ECLI:NL:RBNHO:2020:3311

Rechtbank Noord-Holland

Datum uitspraak
1 mei 2020
Publicatiedatum
1 mei 2020
Zaaknummer
15/994351-15
Instantie
Rechtbank Noord-Holland
Type
Uitspraak
Rechtsgebied
Strafrecht
Procedures
  • Eerste aanleg - meervoudig
Vindplaatsen
  • Rechtspraak.nl
AI samenvatting door LexboostAutomatisch gegenereerd

Vrijspraak in zaak van grootschalige boilerroomfraude na onderzoek door de FIOD

In de zaak tegen John H. heeft de Rechtbank Noord-Holland op 1 mei 2020 uitspraak gedaan.

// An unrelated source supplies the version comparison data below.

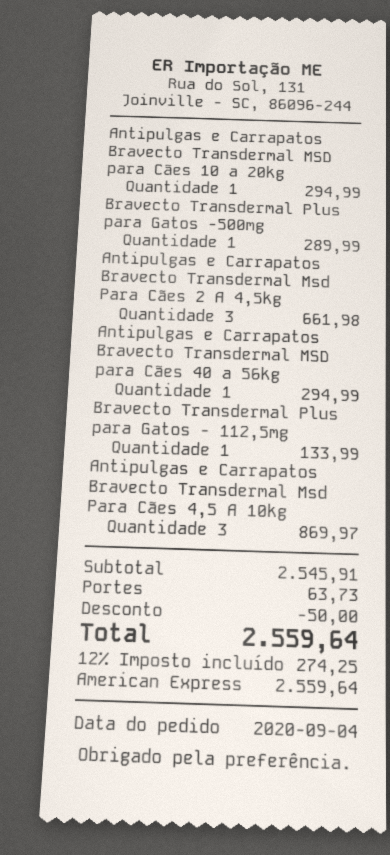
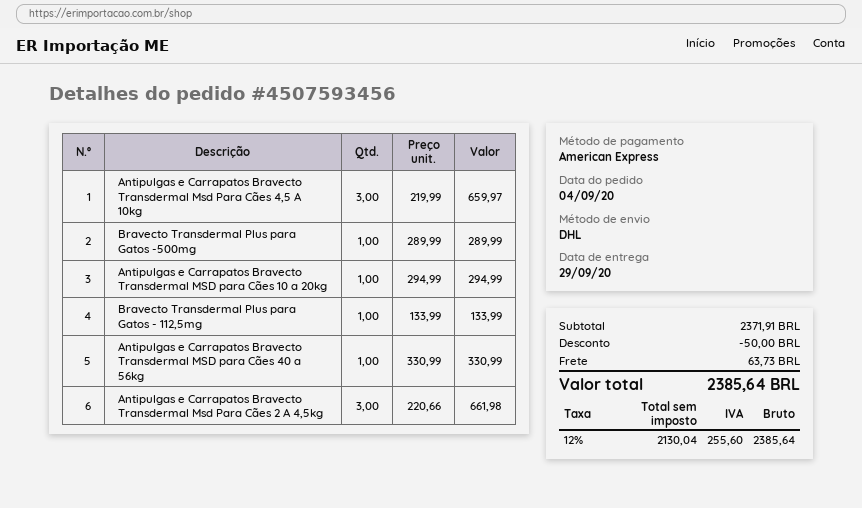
Antipulgas e Carrapatos Bravecto Transdermal MSD para Cães 40 a 56kg: 1 for 294.99 -> 1 for 330.99
Antipulgas e Carrapatos Bravecto Transdermal Msd Para Cães 4,5 A 10kg: 3 for 869.97 -> 3 for 659.97
subtotal: 2545.91 -> 2371.91
tax: 12% = 274.25 -> 12% = 255.60
total: 2559.64 -> 2385.64

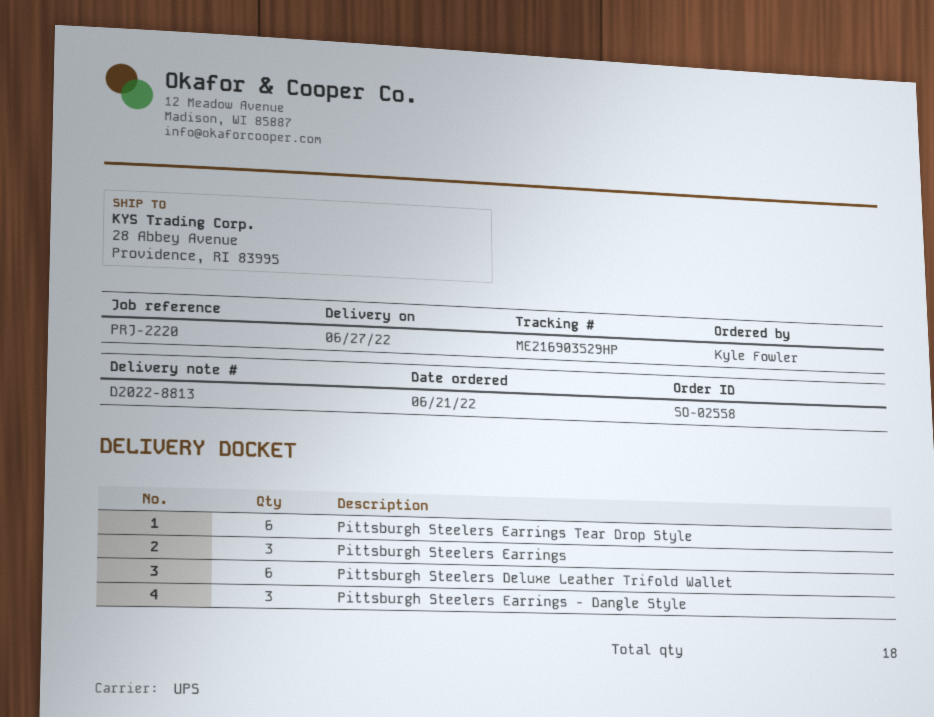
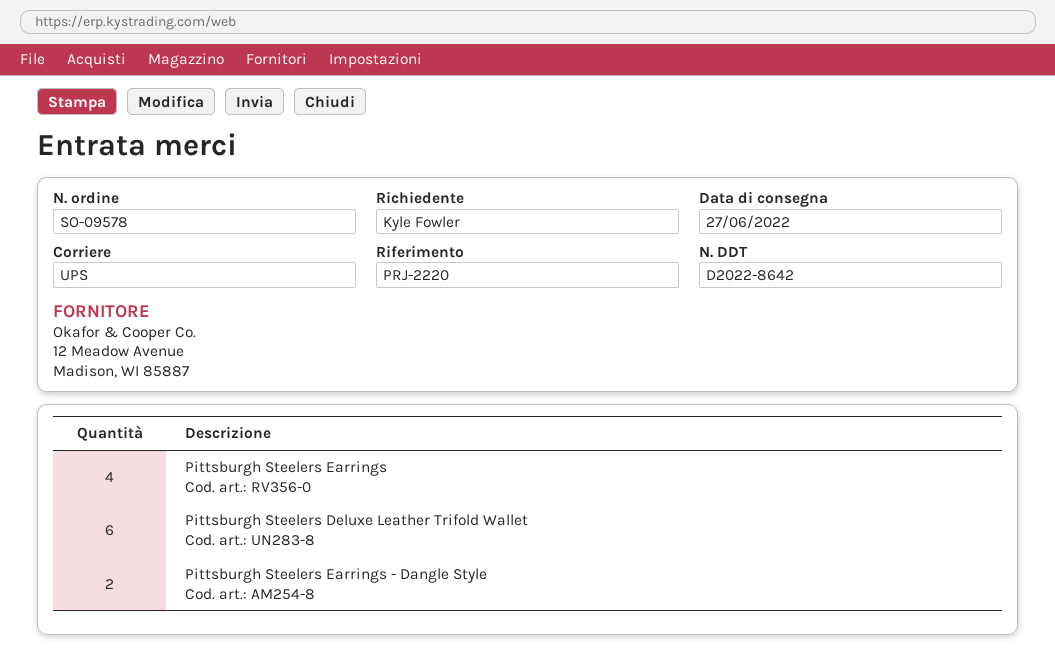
order number: SO-02558 -> SO-09578
delivery note number: D2022-8813 -> D2022-8642
Pittsburgh Steelers Earrings Tear Drop Style: 6 -> none
Pittsburgh Steelers Earrings: 3 -> 4
Pittsburgh Steelers Earrings - Dangle Style: 3 -> 2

John H. werd beschuldigd van het medeplegen van oplichting en het opzettelijk gebruik maken van een vals of vervalst geschrift in het kader van een grootschalige boilerroomfraude, gepleegd tussen 2004 en 2013. De rechtbank heeft de verdachte volledig vrijgesproken, omdat de feiten niet wettig en overtuigend bewezen konden worden. De rechtbank oordeelde dat er onvoldoende bewijs was dat John H. op de hoogte was van de onjuistheden die aan de (potentiële) kopers van CO2-emissierechten werden gepresenteerd. De rechtbank concludeerde dat de verdachte niet handelde met het oogmerk om zichzelf of anderen wederrechtelijk te bevoordelen, wat vereist is voor bewezenverklaring van oplichting volgens artikel 326 van het Wetboek van Strafrecht. Ook het tweede feit, het gebruik maken van een vals of vervalst geschrift, kon niet bewezen worden, omdat niet aangetoond kon worden dat de verdachte wist dat de brochure valsheden bevatte. De rechtbank verklaarde de benadeelde partijen niet-ontvankelijk in hun vorderingen, omdat de feiten waarop hun vorderingen waren gebaseerd niet bewezen waren. De uitspraak werd gedaan door een meervoudige kamer, bestaande uit drie rechters, en vond plaats na openbare terechtzittingen in februari en april 2020.

Uitspraak

RECHTBANK NOORD-HOLLAND

Team Straf, locatie Haarlemmermeer
Meervoudige strafkamer
Parketnummer: 15/994351-15 (P)
Uitspraakdatum: 1 mei 2020
Tegenspraak
Dit vonnis is gewezen naar aanleiding van het onderzoek op de openbare terechtzittingen van 10, 11, 17 en 18 februari 2020 en 17 april 2020 in de zaak tegen:
John H.,
geboren op [geboortedatum en plaats],
[adres].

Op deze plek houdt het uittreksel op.